One of my Uncles was a 55 year member & was so disgusted with the goings on that he vowed never to buy another membership & has followed that through.

Fair enough, I'll tell you what I think for your interest and everyone else can just ignore it. ;) Apologies for the long post but there's a lot of ground.

For what it's worth here my take on it all is two things happened, one, Essendon were made a scapegoat for competition wide issues and two, the wrong people were punished for the sake of appearances.
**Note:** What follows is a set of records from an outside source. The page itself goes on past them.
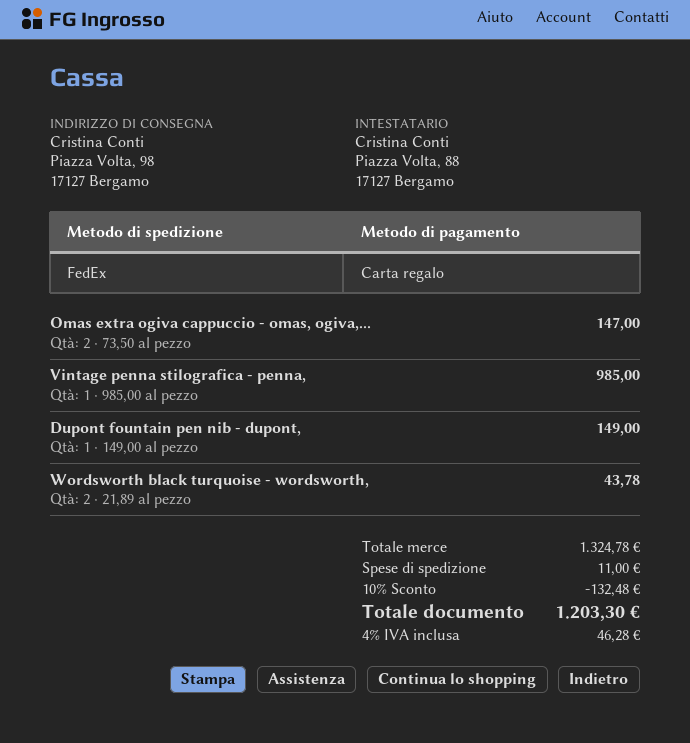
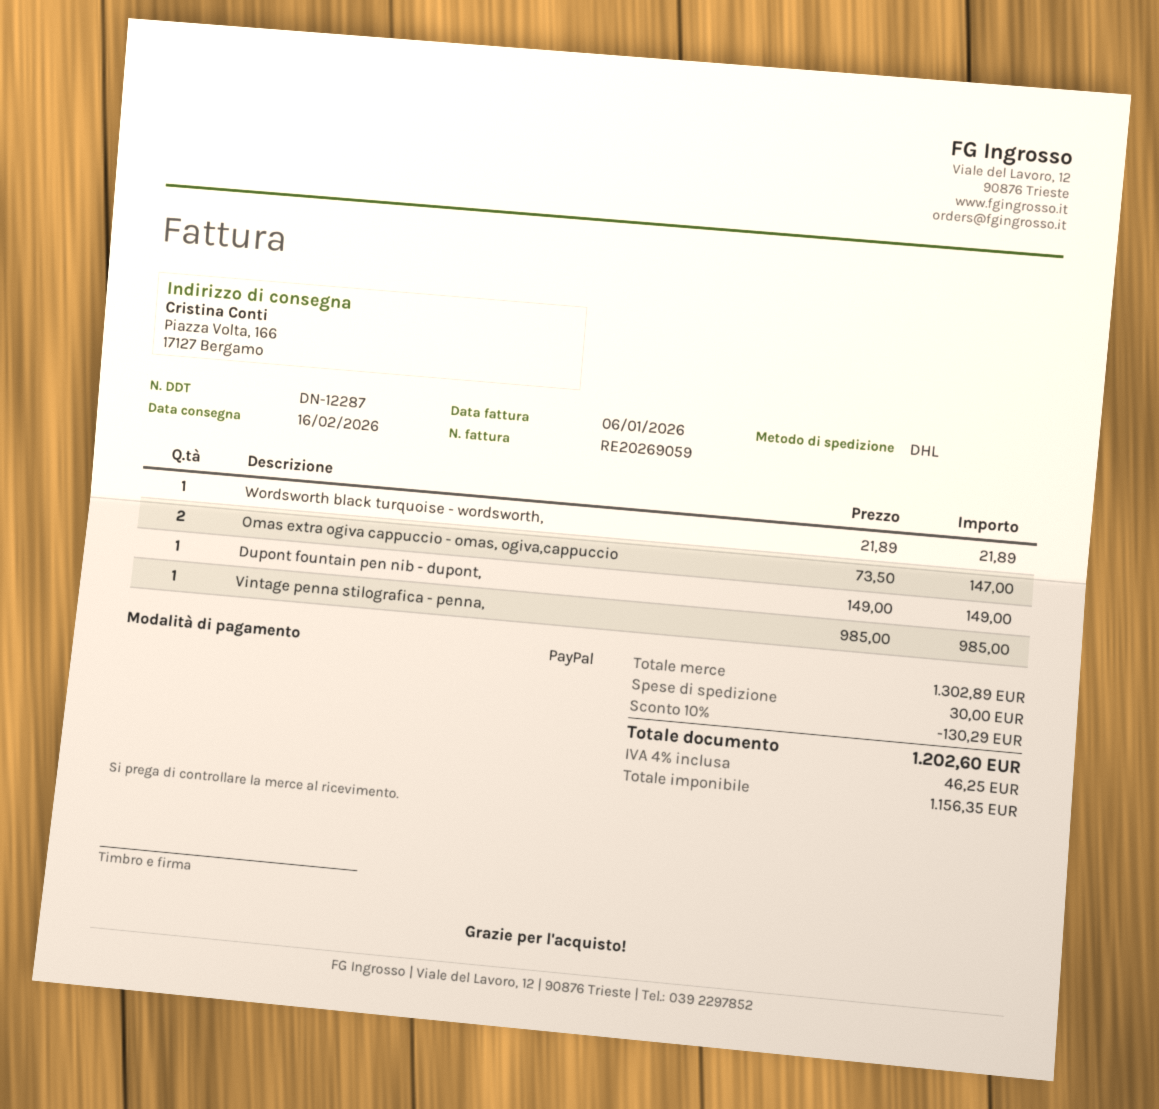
payment method: gift card -> PayPal
shipping method: FedEx -> DHL
ship to: Piazza Volta, 98, 17127 Bergamo -> Piazza Volta, 166, 17127 Bergamo
Wordsworth black turquoise - wordsworth,: 2 x 21.89 = 43.78 -> 1 x 21.89 = 21.89
subtotal: 1324.78 -> 1302.89
discount: 10% = 132.48 -> 10% = 130.29
shipping: 11.00 -> 30.00
tax: 4% = 46.28 -> 4% = 46.25
total: 1203.30 -> 1202.60

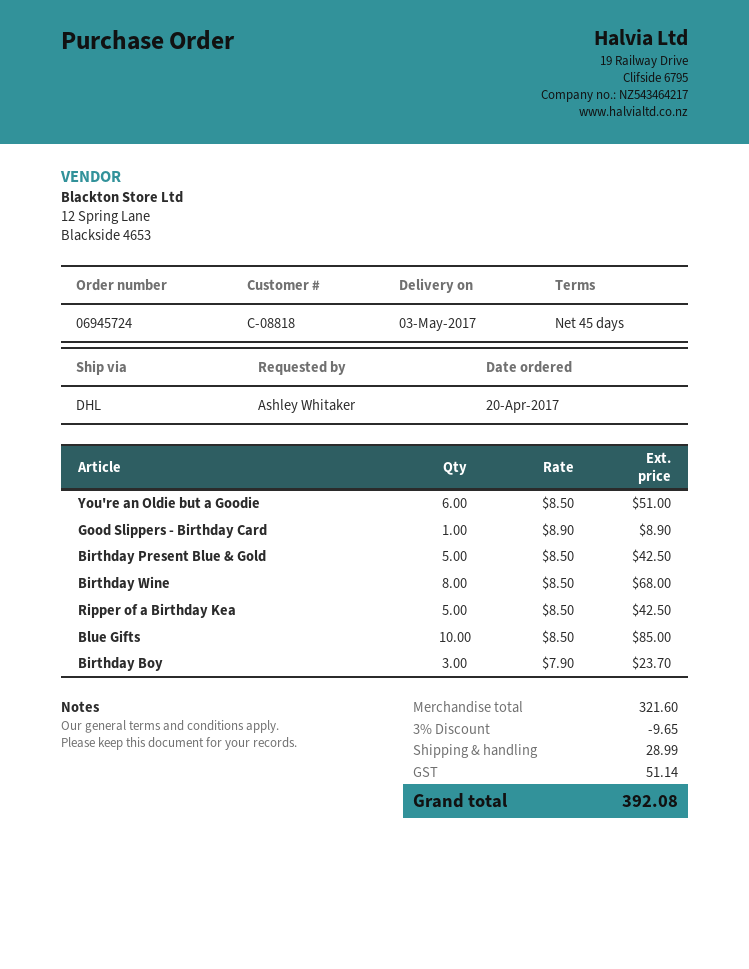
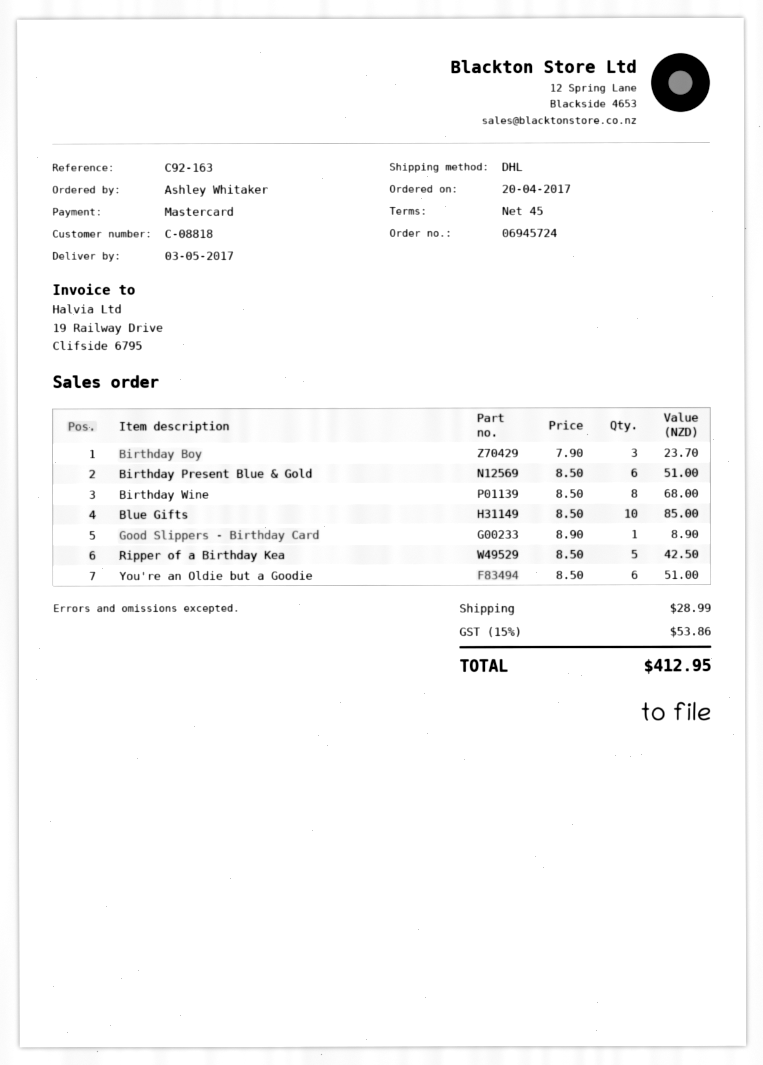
Birthday Present Blue & Gold: 5 x 8.50 = 42.50 -> 6 x 8.50 = 51.00
discount: 3% = 9.65 -> none
tax: 51.14 -> 53.86
total: 392.08 -> 412.95

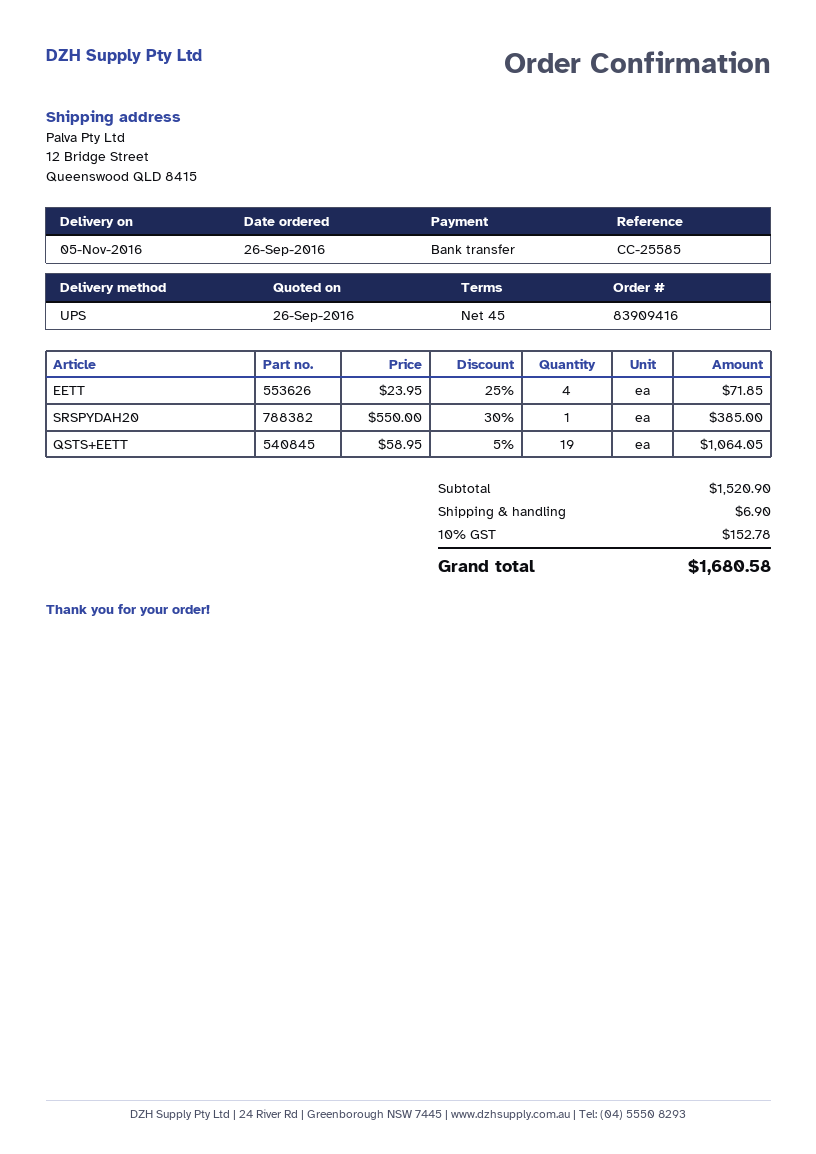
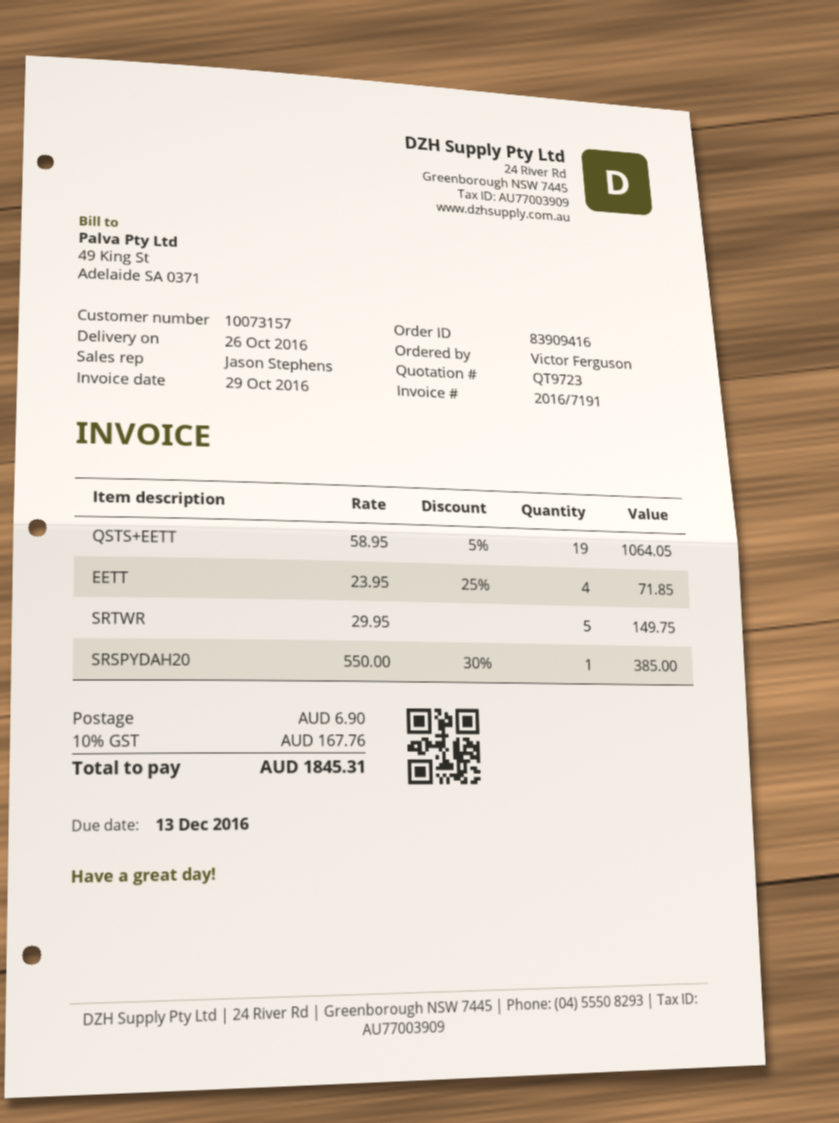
delivery date: 2016-11-05 -> 2016-10-26
SRTWR: none -> 5 x 29.95 = 149.75
tax: 10% = 152.78 -> 10% = 167.76
total: 1680.58 -> 1845.31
On the first point, there is no doubt there were issues at most of the clubs in the competition in terms of potentially operating outside the drug codes and the AFL knew it. My personal view is there were three other clubs who were on the 'Essendon' tier, and then 10-12 others who had at least some degree of question around their conduct in this area, either on a club wide or individual player basis.
So by my take, there were up to 15 of the 18 clubs who were dirty, and four that were filthy. The former part of that is on public record, the latter is my educated guess based on things that I now know. (Full disclaimer the club I worked at was in the second group).
My view is that the AFL knew there was an issue and wanted to put a stop to it and rather than blow up the competition selected Essendon as the fall guy.

Why Essendon? Like most questions in this saga the answer is Stephen Dank. He was the differential between Essendon and the other clubs on the same level, because he was an unqualified moron who was running wild. There were also unquestionably links to organised crime there which made Essendon a good choice for the AFL/federal government relationship.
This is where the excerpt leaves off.